Will this code provided by Jim work in VB.NET + Access? or its just for SQL?
Using VB.NET with Access, what should be wrong with this code:

cmd.CommandText = "INSERT INTO tblDetails (StudentID, FirstName) " _
                    & (" VALUES @StudentID, @FirstName ")

            cmd.Parameters.AddWithValue("@StudentID ", txtID.Text)
            cmd.Parameters.AddWithValue("@FirstName ", txtFirstName.Text)
                cmd.ExecuteNonQuery()

I get "object reference not set to an instance of an object". Why?
(I hope I didn't offend you by posting this in this thread)

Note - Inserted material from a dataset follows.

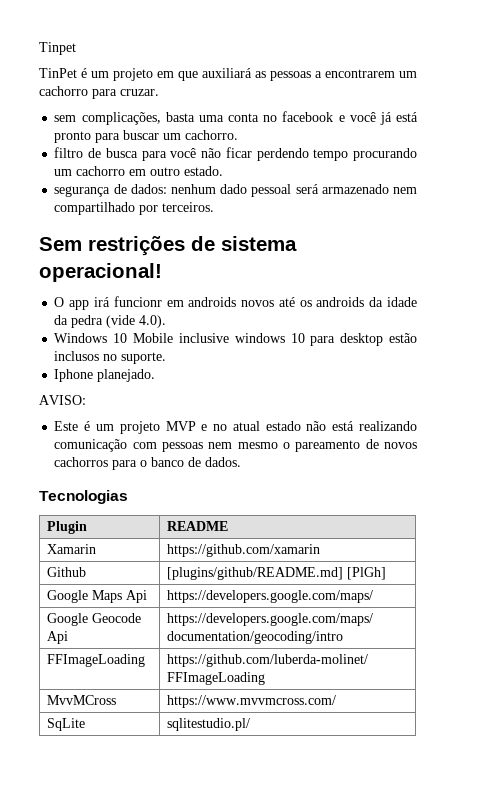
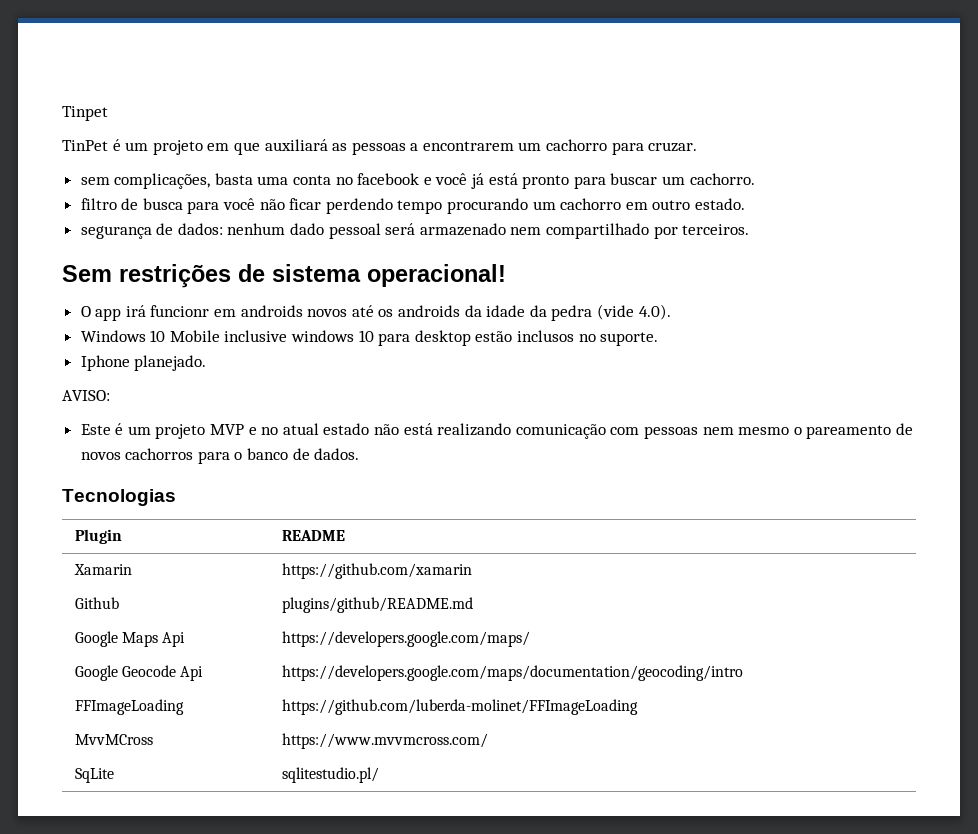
[167,567,387,580] [plugins/github/README.md] [PlGh] -> [281,597,473,613] plugins/github/README.md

This thread is for code snippets. Please post this as a regular forum thread and I will be happy to respond. Please include the code from the entire section (Function or Sum) and please indicate what line is causing the error.

Edited 3 Years Ago by Reverend Jim

I got through it already. But, I would like to thank you Rev a lot. I had gotten into trouble when a name with an ' would be inserted. I think I'll be looking forward into learning some other SQL Injection prevention methods. Thumbs up for you and other contributors here too!

I don't Understand Why you are using this line ...

 i.cmd.CommandText = "SELECT au_lname,au_fname,phone " _
                    & "  FROM authors                 " _
                    & " WHERE au_lname like @lastName " _
                    & "   AND phone    like @phone    " _
                    & " ORDER BY au_lname             "
    cmd.Parameters.AddWithValue("@lastName", txtLastName.Text)
    cmd.Parameters.AddWithValue("@phone   ", txtPhone.Text)

ii cmd.Parameters.AddWithValue("@lastName", txtLastName.Text)
cmd.Parameters.AddWithValue("@phone ", txtPhone.Text)
cmd.CommandType = CommandType.StoredProcedure

May i know the difference between this two Syntax?

Edited 3 Years Ago by pearl.kumar1: test

I don't use the line

i.cmd.CommandText = "SELECT au_lname,au_fname,phone " _

The reason I don't use

cmd.CommandType = CommandType.StoredProcedure

is because I am not executing a stored procedure.